In post #8 (new thread numbering) you agreed to add thrusters to the rod to avoid the speed of sound problem

…outfit the rod with its own thrust as you describe so at no time is it under stress or strain. Of course those thrusters would also have to be programmed with the plan so they start and stop at the proper time. 

Later the rod got attached to SP2 instead of SP1 but still the same problem. If there are no thrusters on the rod and it is attached to SP2, then the force waves from the acceleration will proceed up the rod as the speed of sound in the material. If we say that the speed of sound is the maximum possible, the speed of light, then it will take ten days for the force waves to reach the front end. SP1 will be long gone. When the acceleration stops and the last of the waves reaches the front end, the acceleration of the rod will cease, the rod will be its original proper length and the front end will come to a halt relative to SP1 exactly where it started, outside SP1’s window.

Jaaasonik’s picture does not mean what you and he thought it means.  It is about what an inertial observer sees. You need to do the rectangle analysis as the (omitted) explanatory text explains to discover that the observers on the ruler see. Once you do that you see that they never see any contraction. The width of the rectangle is always the same.

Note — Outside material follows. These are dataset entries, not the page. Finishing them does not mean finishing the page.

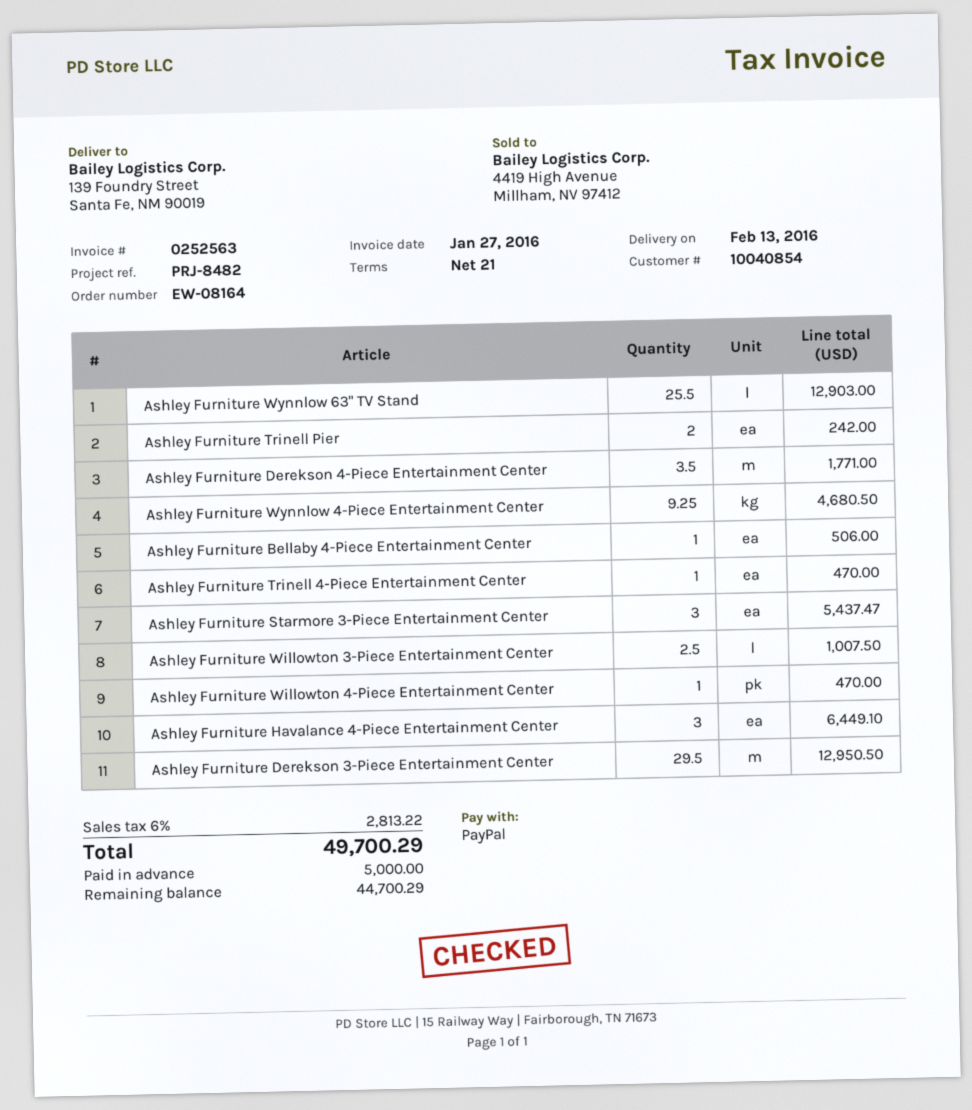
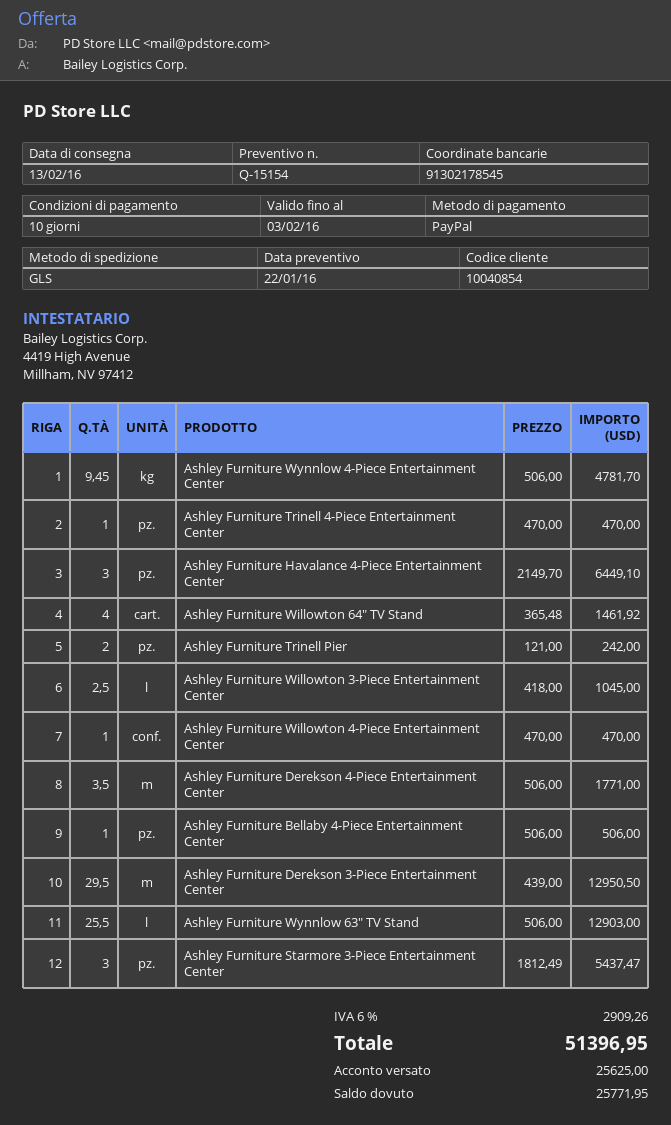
payment terms: 21 days -> 10 days
Ashley Furniture Wynnlow 4-Piece Entertainment Center: 9.25 for 4680.50 -> 9.45 for 4781.70
Ashley Furniture Willowton 3-Piece Entertainment Center: 2.5 for 1007.50 -> 2.5 for 1045.00
Ashley Furniture Willowton 64" TV Stand: none -> 4 for 1461.92
tax: 6% = 2813.22 -> 6% = 2909.26
total: 49700.29 -> 51396.95
deposit: 5000.00 -> 25625.00
balance: 44700.29 -> 25771.95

You cannot grab a picture from page 409 in a textbook on advanced physics, ignore the explanation, and think you understand what the picture is saying.

SP1 end [0,0]

What does this mean?  That SP1 has gone nowhere in 4 days?  This whole section lacks a frame reference, so it’s not immediately clear what you’re trying to convey here.

SP1 end proper acceleration is 100g
SP1 end duration of proper acceleration is 4 days
SP1 end final proper speed is 1.130 c
SP1 end proper acceleration has been continuous, so average proper speed is 0.565 c
SP1 end proper distance covered is 2.261 LD
SP1 end at SP1b proper [2.261,4]

SP2 end [0,-10]
SP2 end proper acceleration is 100g
SP2 end duration of proper acceleration is 4 days
SP2 end final proper speed is 1.130 c
SP2 end proper acceleration has been continuous, so average proper speed is 0.565 c
SP2 end proper distance covered is 2.261 LD
SP2 end at SP2b proper [-7.739,4]

2.261 -(-7.739) = 10 LD

This just seems to be a repeat of the numbers above, but with the word ‘end’ stuck in at various places.  It’s all in frame M, so indeed, you seem to be asserting that between start and end, neither ship has changed coordinates, which means it hasn’t moved. I don’t think you mean that, but it is totally unclear what you’re trying to convey with this repeat of the same numbers. They’re all still mostly proper numbers relative to frame M, same as the first time.

You omitted the ‘Now  the rod’ prefix to the section. If you had included that part it would have been obvious that SP1 end meant. SP1 end of the rod. But this way you can ignore the math.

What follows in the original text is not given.